How to track change of JSON data over time for large number of entities?

Question 1

I have a system that checks the status of a large number of entities on schedule every minute. For each entity, there would be a JSON file which has fields indicating the statuses for different attributes. The system dumps these JSON files on a network share.

Each run of the schedule that runs every minute generates a JSON with 20k odd entities like these having tens of attributes.

[
 {
 "entityid": 12345,
 "attribute1": "queued",
 "attribute2": "pending"
 },
 {
 "entityid": 34563,
 "attribute1": "running",
 "attribute2": "successful"
 }
]

I need to be able to track the change of attribute status of the entities over time, for instance, answer questions like when did the status of entity x become "pending". What is the best way to store this data and generate the stats?

Question 2

You need more than just a "these entities just changed their states in this way" notification, right? If so, how much history do you need to retain?

Question 3

How long does this stuff have to live (especially subsequent JSON file updates)? To me, this shouts "Put it in a database"

Question 4

Is this something that deep object diffing, like deep-diff (JavaScript) or deepdiff (Python), could help with?

Question 5

Just an idea: you might get away with a "low-tech" implementation using diff, rsync, or a git repository as storage. BUT that's HIGHLY dependent on: your use case, your context, how often your data would change, how much data you'd store, if the order of the entities might change as well as the content of each entity, and what you want to do with the results. Also, only interesting if you're OK doing that check at the filesystem level. Otherwise, going with a DB or in-memory solution would be best. Again, depends on your scenario, but I my gut feeling was a diff would do.

Question 6

the best way it to capture the event that makes the change, rather than check for a change after the fact

Question 7

Overview

I think you can solve your problem in a relatively simple 3-step process:

Given two (consecutive) snapshots of the state of your entities, determine the changes between them.
Repeat this step until all (available) snapshots are processed and store the changes somewhere.
Query the stored changes for something that is of interest to you.

Finding the Changes

I would most likely create a hash table for the first snapshot. There are a few options here:

Use the Id to map to a data structure that holds your entity's values
Use an (Id, AttributeName) tuple as the key to map to the values directly. Depending on your language, this might only make sense if all values are of the same type.
Do the same as above, but use one hash table for each type of attribute.

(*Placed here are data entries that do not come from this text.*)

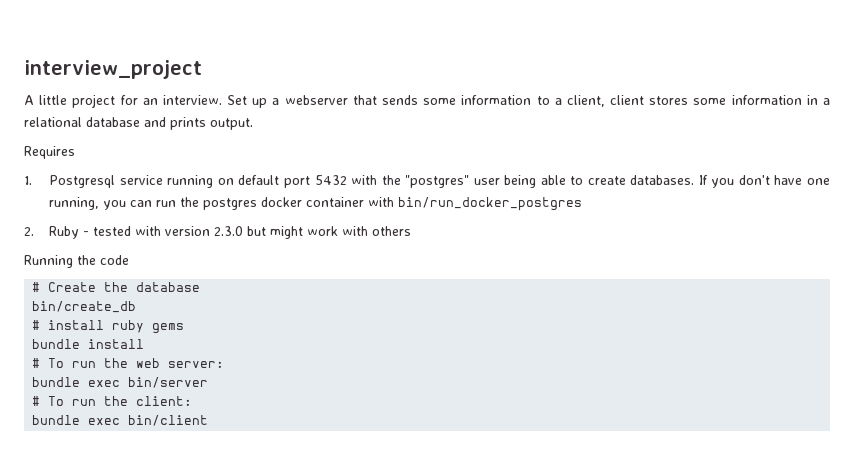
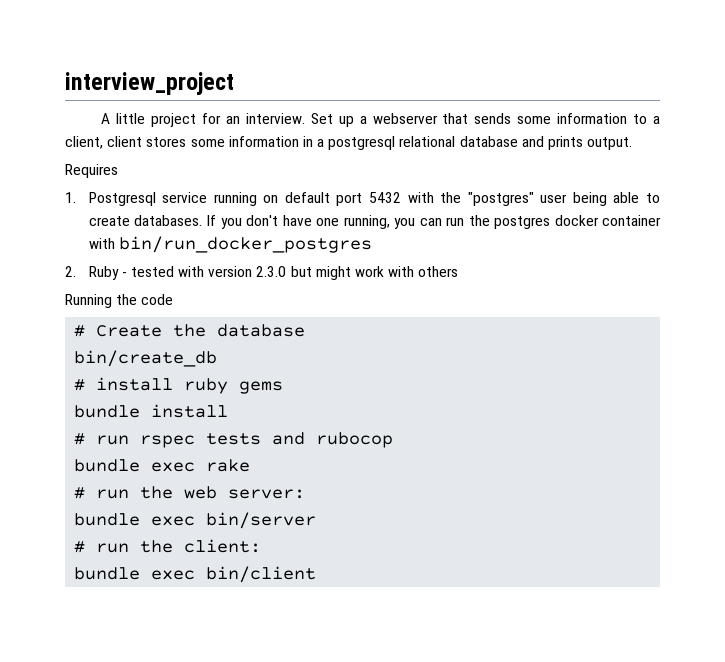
- Set up a webserver that sends some information to a client, client stores some information in a relational database and prints output.
+ Set up a webserver that sends some information to a client, client stores some information in a postgresql relational database and prints output.
- # To run the web server:
+ # run rspec tests and rubocop
+ bundle exec rake
+ # run the web server:
- # To run the client:
+ # run the client:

Now you turn the second snapshot into a hash table and compare it to the first. When you've found and stored all changes, you discard the first hash table (but keep the second one) and repeat this procedure with snapshots two and three - and so on...

Storing the Changes

Each change you find can be represented by a tuple such as (Time, EntityId, AttributeName, OldValue, NewValue). Depending on what you'd like to query, you may not need all of these fields.

Once you've found a change, the question becomes where to store them. A database seems like the ideal solution. If you have enough memory and don't want to persist the changes, you can use an in-memory DB.

The database will provide all the features to make querying easy and efficient. In particular, you'll have an established query-language and can create the relevant indices.

Added and Removed Entities

If the set of monitored entities remains constant, you can find all differences by simply iterating over one hash table's keys and comparing the key's values in both tables.

However, when entities may be added and removed, it may be helpful to deal with each case (added, changed, removed) separately.

Added entities can be easily found while building the new hash table. Simply check whether the entity already existed in the old one.
Removed entities can be found together with changed entities while iterating over the entities in the old table.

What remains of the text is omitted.